__Your task__
Copy out the lines of the records below, and only those lines, from the one with "absolute; left: 4px;" through the one with "absolute; left: 30px;", exactly as they appear.

__Supplied data__
• • •

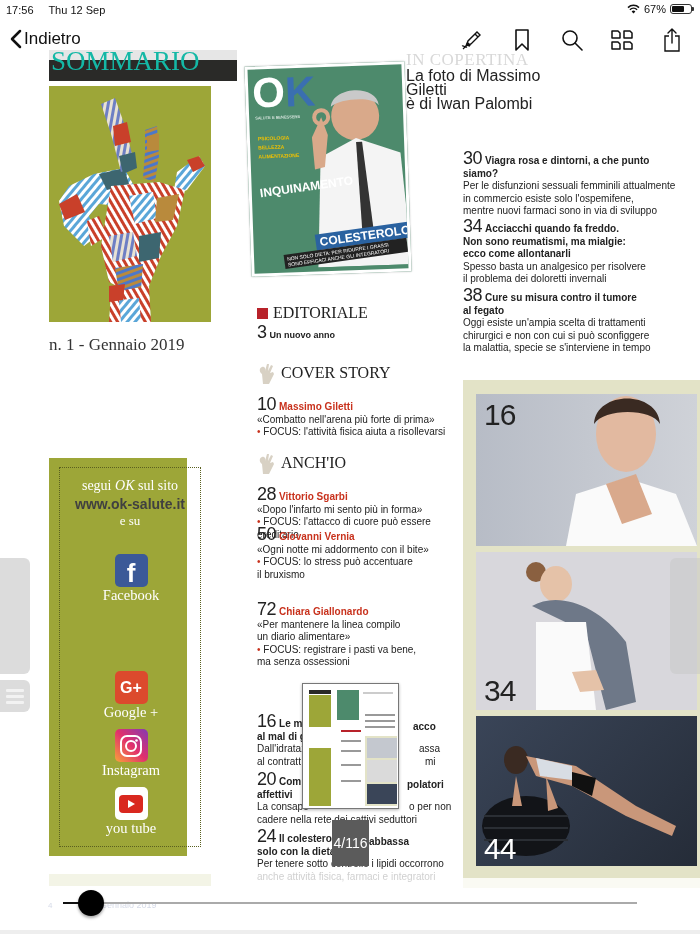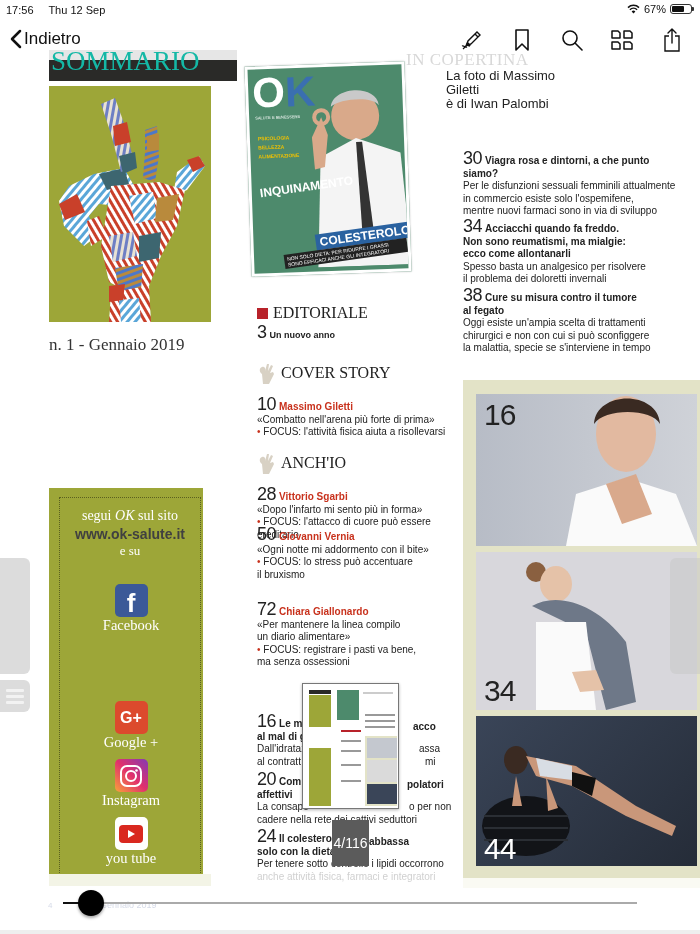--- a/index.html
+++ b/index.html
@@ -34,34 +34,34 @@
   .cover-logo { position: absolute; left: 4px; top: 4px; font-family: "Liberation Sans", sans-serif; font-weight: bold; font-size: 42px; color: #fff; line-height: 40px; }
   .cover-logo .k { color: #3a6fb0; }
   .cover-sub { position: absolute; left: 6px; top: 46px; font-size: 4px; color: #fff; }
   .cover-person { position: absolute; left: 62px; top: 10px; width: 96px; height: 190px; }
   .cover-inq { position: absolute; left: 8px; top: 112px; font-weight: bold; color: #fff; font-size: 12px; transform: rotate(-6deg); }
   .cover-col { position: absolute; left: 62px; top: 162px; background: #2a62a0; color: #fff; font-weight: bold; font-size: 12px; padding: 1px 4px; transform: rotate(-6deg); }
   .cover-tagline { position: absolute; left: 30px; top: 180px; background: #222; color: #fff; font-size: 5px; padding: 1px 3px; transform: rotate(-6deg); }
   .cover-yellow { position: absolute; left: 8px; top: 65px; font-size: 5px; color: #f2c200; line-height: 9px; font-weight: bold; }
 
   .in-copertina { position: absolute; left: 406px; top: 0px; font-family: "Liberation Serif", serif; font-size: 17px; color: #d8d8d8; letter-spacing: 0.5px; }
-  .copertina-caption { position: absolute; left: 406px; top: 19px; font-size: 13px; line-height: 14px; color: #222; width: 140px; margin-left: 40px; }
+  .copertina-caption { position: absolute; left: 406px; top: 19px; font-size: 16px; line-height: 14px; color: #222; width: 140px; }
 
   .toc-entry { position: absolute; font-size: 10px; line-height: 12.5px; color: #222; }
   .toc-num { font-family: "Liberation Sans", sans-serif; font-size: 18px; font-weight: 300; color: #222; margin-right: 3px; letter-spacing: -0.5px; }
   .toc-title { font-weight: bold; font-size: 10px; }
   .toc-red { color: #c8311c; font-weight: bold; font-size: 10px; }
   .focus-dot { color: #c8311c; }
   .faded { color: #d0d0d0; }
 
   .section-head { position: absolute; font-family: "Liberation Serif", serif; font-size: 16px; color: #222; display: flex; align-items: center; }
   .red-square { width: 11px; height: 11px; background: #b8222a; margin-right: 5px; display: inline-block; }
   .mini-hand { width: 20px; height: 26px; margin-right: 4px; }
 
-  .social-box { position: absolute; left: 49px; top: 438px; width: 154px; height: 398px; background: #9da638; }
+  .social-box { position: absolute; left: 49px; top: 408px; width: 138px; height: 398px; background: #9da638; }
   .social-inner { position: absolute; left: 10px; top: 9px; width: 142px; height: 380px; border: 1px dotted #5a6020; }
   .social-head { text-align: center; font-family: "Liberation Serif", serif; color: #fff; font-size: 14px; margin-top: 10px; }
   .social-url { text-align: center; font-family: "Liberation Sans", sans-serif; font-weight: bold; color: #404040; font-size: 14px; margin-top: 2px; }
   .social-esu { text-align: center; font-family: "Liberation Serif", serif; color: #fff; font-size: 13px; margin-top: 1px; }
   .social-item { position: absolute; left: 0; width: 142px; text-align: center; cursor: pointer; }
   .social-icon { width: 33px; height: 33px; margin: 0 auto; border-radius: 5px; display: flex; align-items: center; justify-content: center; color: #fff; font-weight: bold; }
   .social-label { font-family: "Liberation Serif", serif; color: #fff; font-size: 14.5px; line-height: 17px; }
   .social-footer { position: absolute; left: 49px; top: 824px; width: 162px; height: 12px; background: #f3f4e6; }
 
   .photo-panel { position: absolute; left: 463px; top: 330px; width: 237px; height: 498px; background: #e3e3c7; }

• • •

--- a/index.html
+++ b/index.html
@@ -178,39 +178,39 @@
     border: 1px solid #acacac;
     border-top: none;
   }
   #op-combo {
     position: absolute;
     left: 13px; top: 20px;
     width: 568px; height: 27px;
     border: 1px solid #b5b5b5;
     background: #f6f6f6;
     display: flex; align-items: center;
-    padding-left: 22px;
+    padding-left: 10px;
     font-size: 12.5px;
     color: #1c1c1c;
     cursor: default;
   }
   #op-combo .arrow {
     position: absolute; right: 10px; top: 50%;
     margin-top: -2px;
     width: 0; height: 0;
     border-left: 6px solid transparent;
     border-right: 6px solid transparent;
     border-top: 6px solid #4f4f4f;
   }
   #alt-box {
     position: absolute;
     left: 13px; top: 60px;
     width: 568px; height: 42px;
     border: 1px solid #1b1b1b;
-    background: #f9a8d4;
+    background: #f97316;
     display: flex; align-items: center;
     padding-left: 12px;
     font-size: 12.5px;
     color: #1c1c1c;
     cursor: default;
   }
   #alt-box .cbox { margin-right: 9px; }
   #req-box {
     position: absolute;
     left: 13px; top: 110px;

• • •

__Task answer__
   .cover-logo { position: absolute; left: 4px; top: 4px; font-family: "Liberation Sans", sans-serif; font-weight: bold; font-size: 42px; color: #fff; line-height: 40px; }
   .cover-logo .k { color: #3a6fb0; }
   .cover-sub { position: absolute; left: 6px; top: 46px; font-size: 4px; color: #fff; }
   .cover-person { position: absolute; left: 62px; top: 10px; width: 96px; height: 190px; }
   .cover-inq { position: absolute; left: 8px; top: 112px; font-weight: bold; color: #fff; font-size: 12px; transform: rotate(-6deg); }
   .cover-col { position: absolute; left: 62px; top: 162px; background: #2a62a0; color: #fff; font-weight: bold; font-size: 12px; padding: 1px 4px; transform: rotate(-6deg); }
   .cover-tagline { position: absolute; left: 30px; top: 180px; background: #222; color: #fff; font-size: 5px; padding: 1px 3px; transform: rotate(-6deg); }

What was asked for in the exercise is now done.